→ **Given data**:
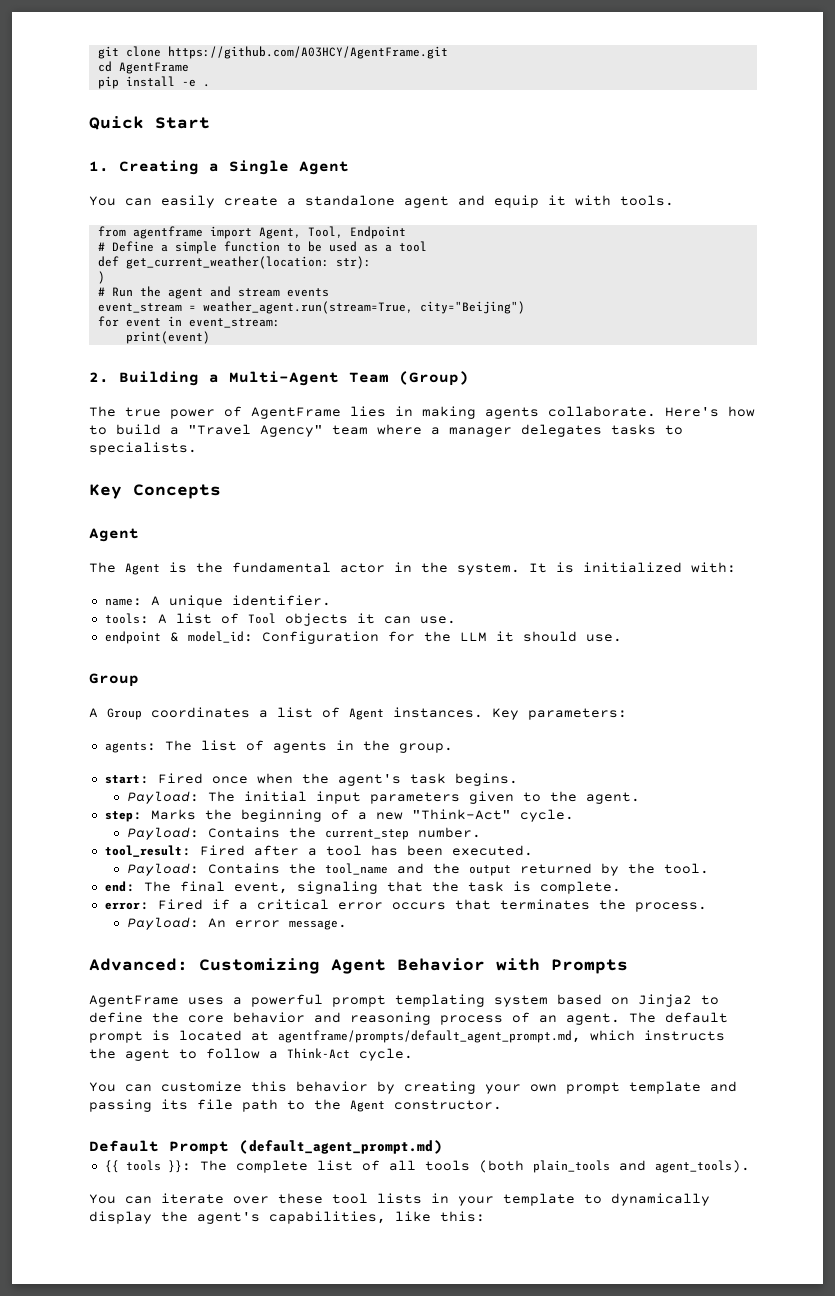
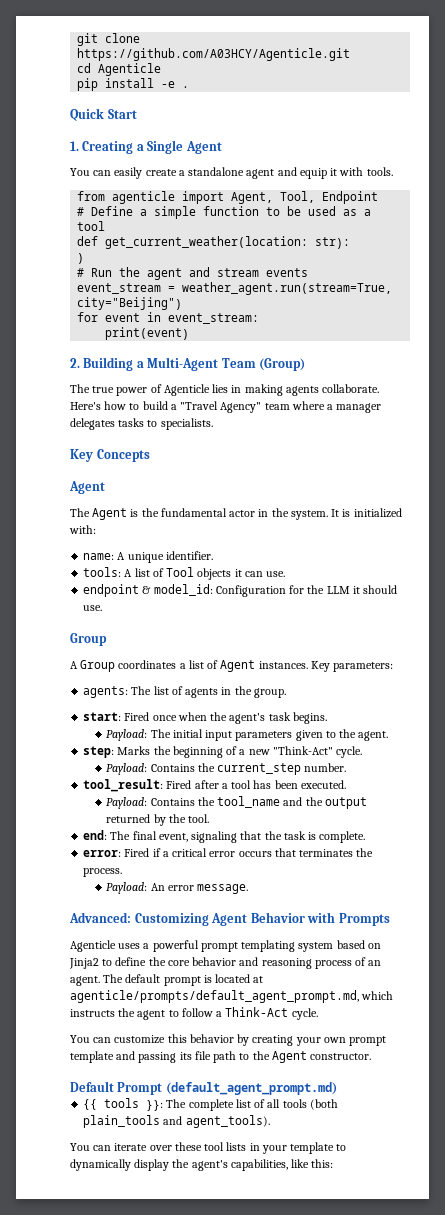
- git clone https://github.com/A03HCY/AgentFrame.git
+ git clone https://github.com/A03HCY/Agenticle.git
- cd AgentFrame
+ cd Agenticle
- from agentframe import Agent, Tool, Endpoint
+ from agenticle import Agent, Tool, Endpoint
- The true power of AgentFrame lies in making agents collaborate.
+ The true power of Agenticle lies in making agents collaborate.
- AgentFrame uses a powerful prompt templating system based on Jinja2 to define the core behavior and reasoning process of an agent.
+ Agenticle uses a powerful prompt templating system based on Jinja2 to define the core behavior and reasoning process of an agent.
- The default prompt is located at agentframe/prompts/default_agent_prompt.md, which instructs the agent to follow a Think-Act cycle.
+ The default prompt is located at agenticle/prompts/default_agent_prompt.md, which instructs the agent to follow a Think-Act cycle.

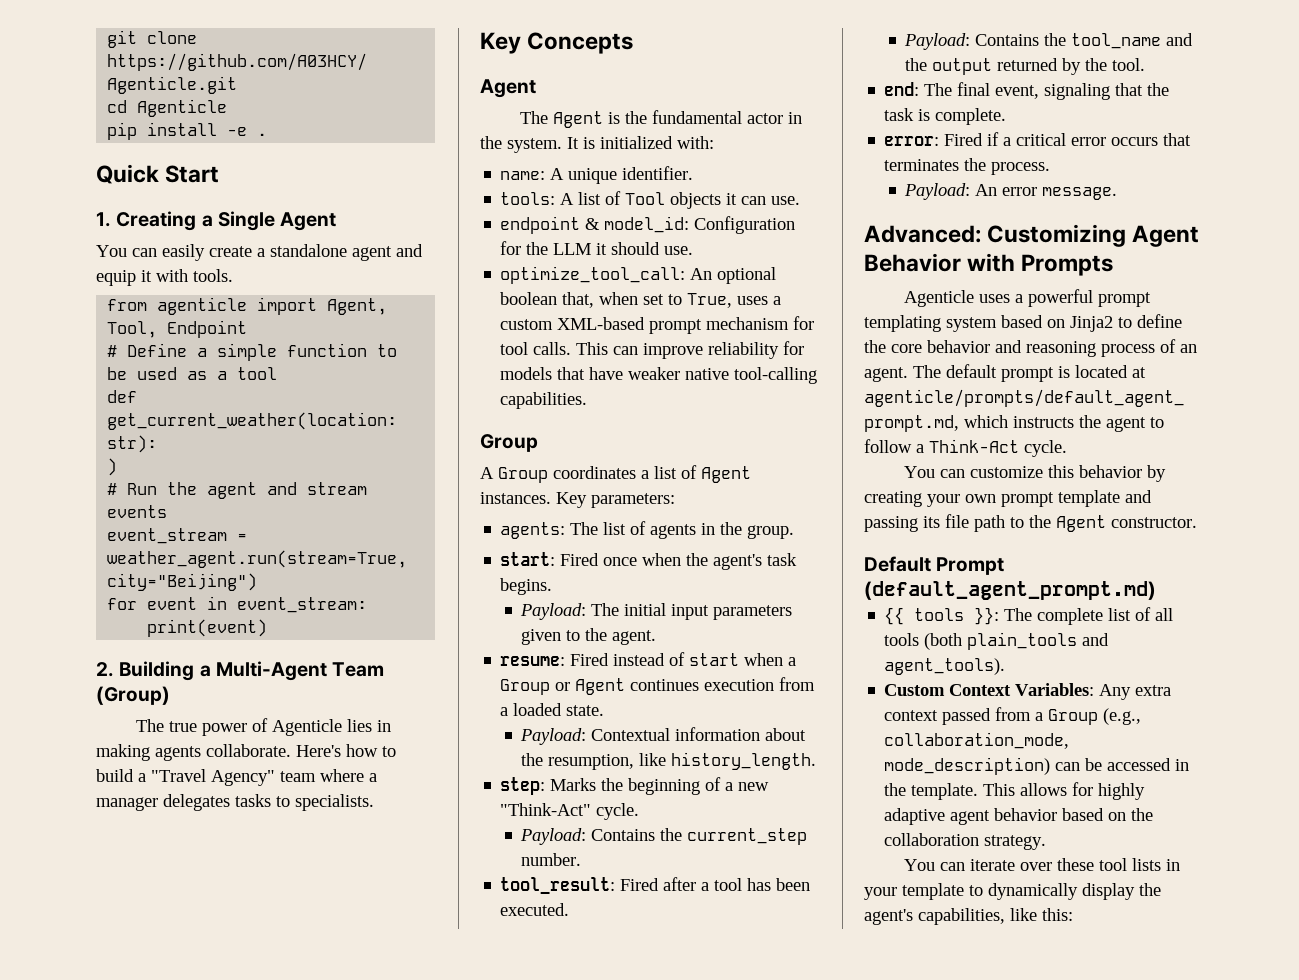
+ optimize_tool_call: An optional boolean that, when set to True, uses a custom XML-based prompt mechanism for tool calls. This can improve reliability for models that have weaker native tool-calling capabilities.
+ resume: Fired instead of start when a Group or Agent continues execution from a loaded state.
+ Payload: Contextual information about the resumption, like history_length.
+ Custom Context Variables: Any extra context passed from a Group (e.g., collaboration_mode, mode_description) can be accessed in the template. This allows for highly adaptive agent behavior based on the collaboration strategy.

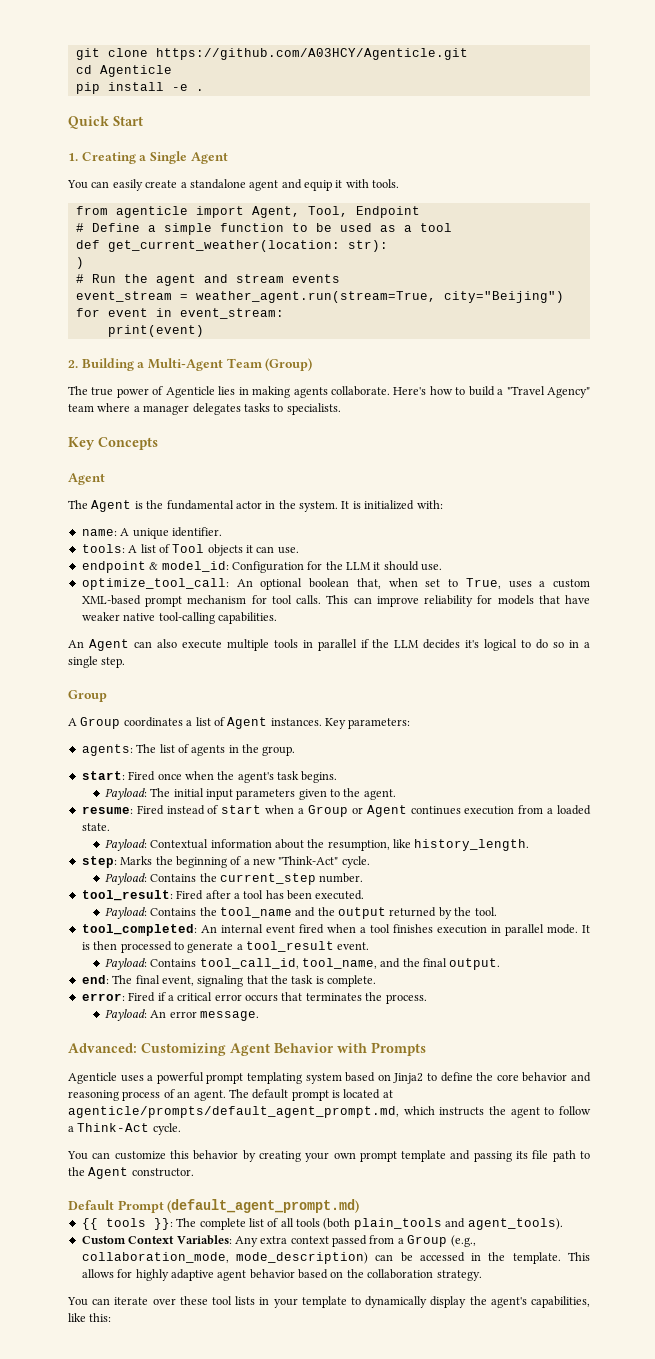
+ An Agent can also execute multiple tools in parallel if the LLM decides it's logical to do so in a single step.
+ tool_completed: An internal event fired when a tool finishes execution in parallel mode. It is then processed to generate a tool_result event.
+ Payload: Contains tool_call_id, tool_name, and the final output.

→ **Exercise brief**: Scan the preceding listing for the string "default" and copy every line where it occurs.

→ **Solved problem**:
- The default prompt is located at agentframe/prompts/default_agent_prompt.md, which instructs the agent to follow a Think-Act cycle.
+ The default prompt is located at agenticle/prompts/default_agent_prompt.md, which instructs the agent to follow a Think-Act cycle.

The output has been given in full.